The summary judgment appealed held that Minichiello, having a “lien or prospective lien” (Florida Statutes § 713.-01(10), 1967, F.S.A.) was a lienor (§ 713.-02) who might sue the surety directly under § 713.23, because the contract required installation of carpet and permitted retain-age of the final ten per cent of the contract price until completion, including the installation of “fixtures and carpeting.”
Appellant relies on Fell v. Messeroff, Fla.App.1962, 145 So.2d 238. In that case the lessee of a building ordered carpeting, we assume as a replacement floor covering, and the unpaid vendor sought to impress a lien on the fee, which was rightly resisted by the owner, who was not shown to have had knowledge of, not to mention specific intention regarding, the carpeting installation. Here carpet was specified as the original floor covering, as permanent as most of them are, and the trial judge wisely determined that under these circumstances carpet in the living room differs in no legally significant respect from tile in the bathroom and granted summary judgment.
The cases cited in annotation, 55 A.L.R.2d 1044, will disclose the materiality of the parties’ intention as the key to characterization of carpeting as real or personal property. Even more subtle analysis will show the materiality of the parties’ relationship and the requirements of justice in the particular case in the resolution of this factual question. It is meaningful to inquire whether the dispute which raises the question involves conflicting security interests, or is between landlord and tenant, vendor and vendee, debtor and creditor or, as here, the carpeting subcontractor and the general contractor’s surety. Here there can be no genuine issue about the facts.
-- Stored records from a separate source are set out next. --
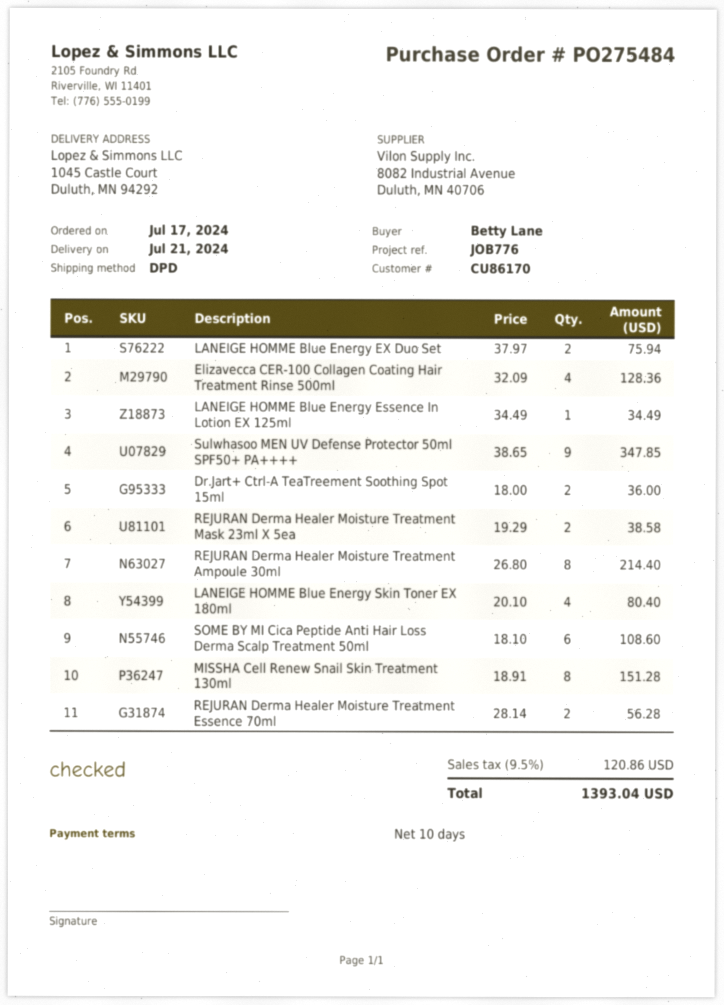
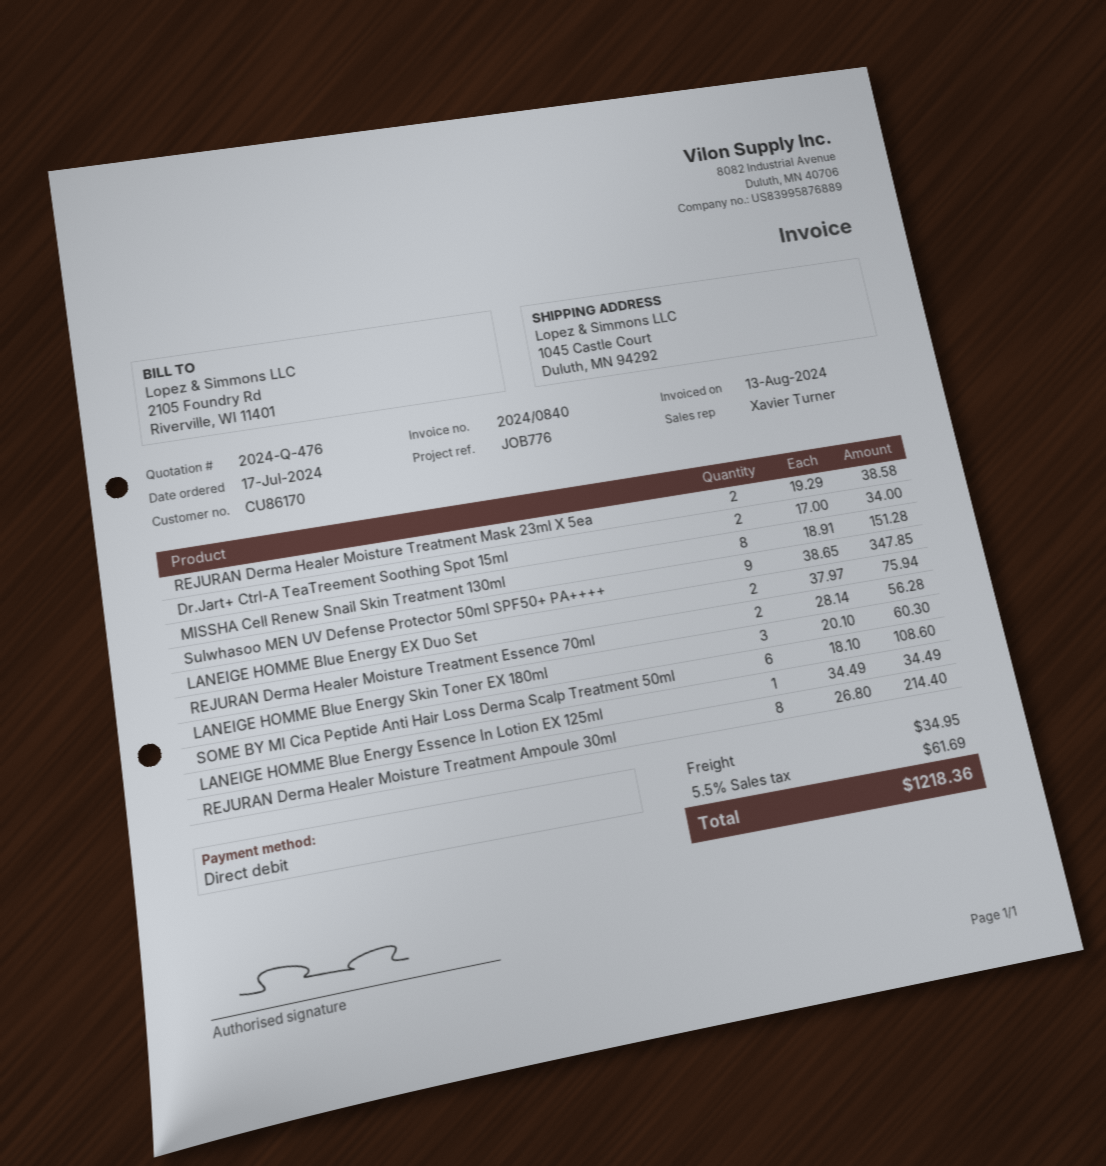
Elizavecca CER-100 Collagen Coating Hair Treatment Rinse 500ml: 4 x 32.09 = 128.36 -> none
Dr.Jart+ Ctrl-A TeaTreement Soothing Spot 15ml: 2 x 18.00 = 36.00 -> 2 x 17.00 = 34.00
LANEIGE HOMME Blue Energy Skin Toner EX 180ml: 4 x 20.10 = 80.40 -> 3 x 20.10 = 60.30
shipping: none -> 34.95
tax: 9.5% = 120.86 -> 5.5% = 61.69
total: 1393.04 -> 1218.36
See Greenwald v. Graham, 1930, 100 Fla. 818, 130 So. 608; Joiner v. Pound, 1948, 149 Neb. 321, 31 N.W.2d 100. Anyone inclined toward dogmatic answers to complex questions should read the instructive opinion of Chief Justice Gibson in Voorhis v. Freeman, Pa.1841, 2 Watts & S. 116, 37 Am.Dec. 490.
In all other respects this case is like United Bonding Insurance Company v. Atlantic Roofing & Sheet Metal Co., Inc. Fla.
Affirmed.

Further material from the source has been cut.